Redwood Theatres, Inc. v. Festival Enterprises, Inc.

908 F.2d 477, 1990 WL 94066
CourtCourt of Appeals for the Ninth Circuit
DecidedJuly 11, 1990
DocketNo. 89-15638
StatusPublished
Cited by20 cases

This text of 908 F.2d 477 (Redwood Theatres, Inc. v. Festival Enterprises, Inc.) is published on Counsel Stack Legal Research, covering Court of Appeals for the Ninth Circuit primary law. Counsel Stack provides free access to over 12 million legal documents including statutes, case law, regulations, and constitutions.

Bluebook
Redwood Theatres, Inc. v. Festival Enterprises, Inc., 908 F.2d 477, 1990 WL 94066 (9th Cir. 1990).

Opinion

GOODWIN, Chief Judge:

Redwood Theatres appeals the denial of its motion to remand this case to state court. Redwood originally filed its action in California Superior Court, alleging violations of the Cartwright Act, Cal.Bus. & Prof.Code § 16720. Appellees removed the case to federal district court, contending that Redwood’s complaint, properly construed, advanced claims implicating federal antitrust law and that the nationwide character of its motion picture distribution system warranted review of this case in a federal forum.

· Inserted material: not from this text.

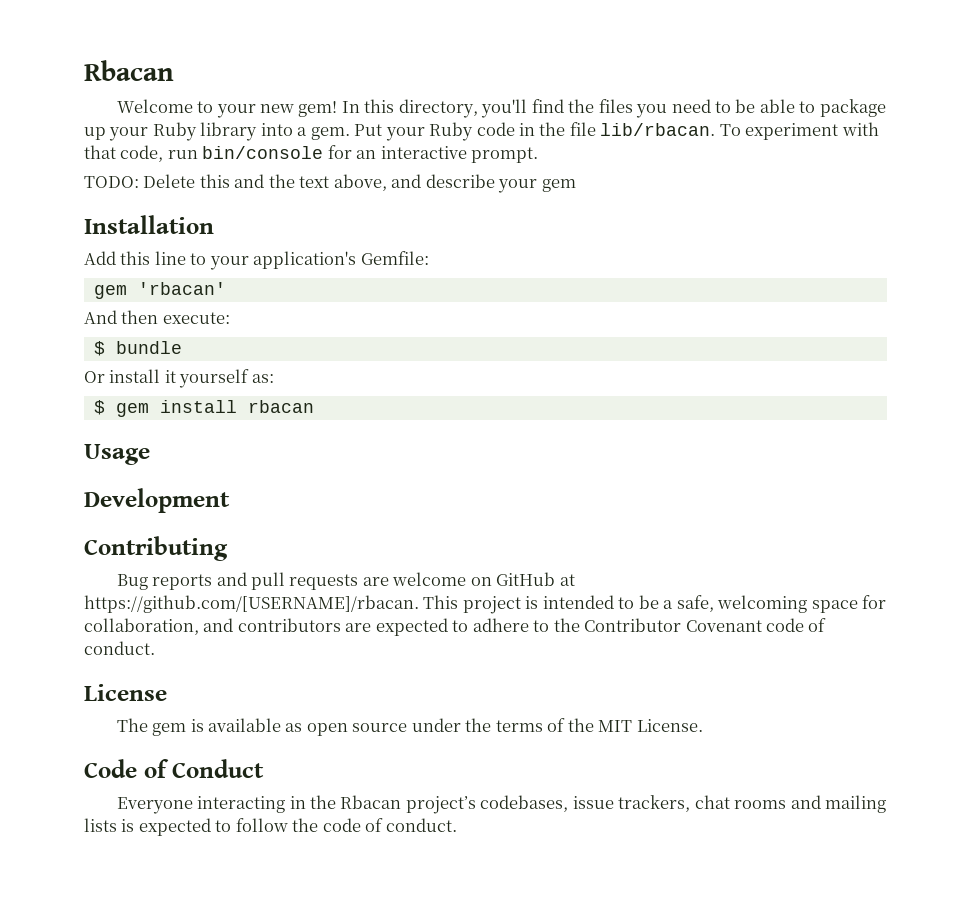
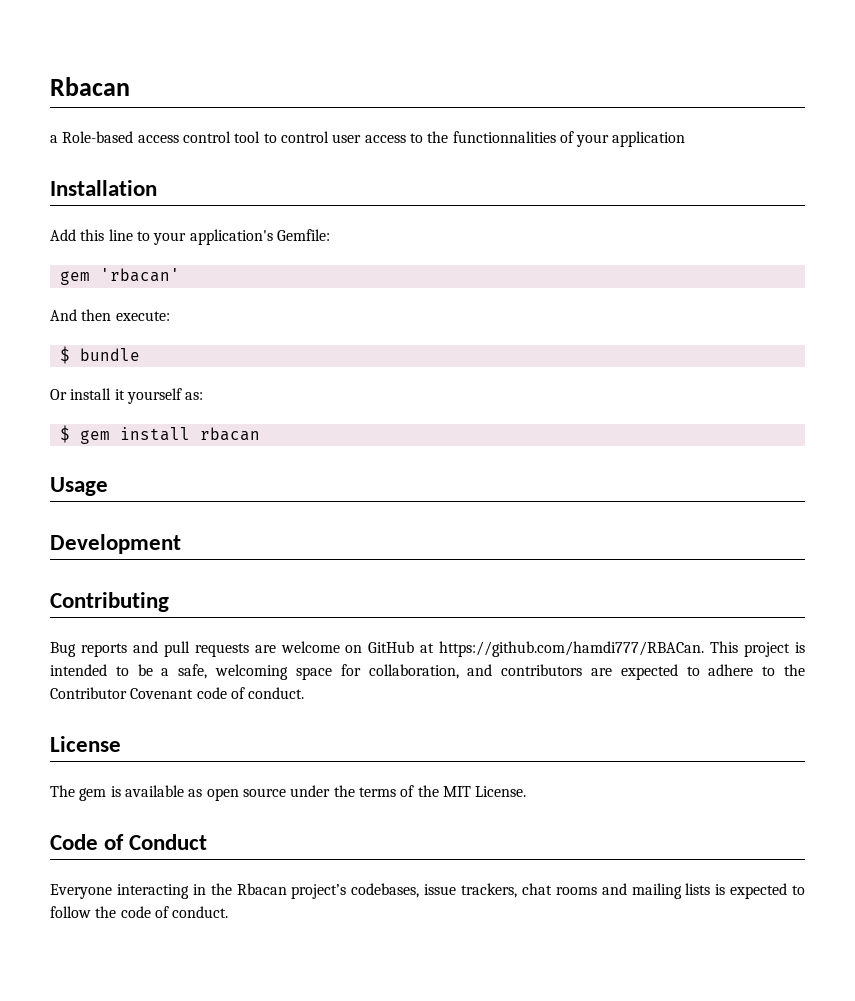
[116,99,886,118] [84,122,879,141] [84,145,539,163] [84,174,576,193] Welcome to your new gem! In this directory, you'll find the files you need to be able to package up your Ruby library into a gem. Put your Ruby code in the file lib/rbacan. To experiment with that code, run bin/console for an interactive prompt. // TODO: Delete this and the text above, and describe your gem -> [50,131,686,147] a Role-based access control tool to control user access to the functionnalities of your application
[84,595,419,613] https://github.com/[USERNAME]/rbacan. -> [439,641,705,657] https://github.com/hamdi777/RBACan.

Concluding that haphazard state antitrust regulation could impose an impermissible burden upon the national licensing practices of the movie distribution industry, the district court denied Redwood’s subsequent motion to remand, citing as authority its prior decision in TOC, Inc. v. United Artists Theatre Circuit, 631 F.Supp. 832 (N.D.Cal.1986). Redwood argues in this interlocutory appeal that the district court improperly invoked the “artful pleading” doctrine to recharacterize its claims as federal in nature and, accordingly, that federal subject matter jurisdiction does not exist in this case. We agree and reverse.

Redwood Theatres is a Nevada corporation which owns and operates a seven-screen motion-picture theatre in Modesto, California, and other theatres in various northern California towns. Festival Enterprises is a California corporation which, during the period of time relevant to this appeal, owned and operated a six-screen theatre in Modesto, as well as theatres in other parts of northern California. The Redwood and Festival theatres directly compete with each other, both for the films they show on their screens and the patronage of Modesto movie-goers.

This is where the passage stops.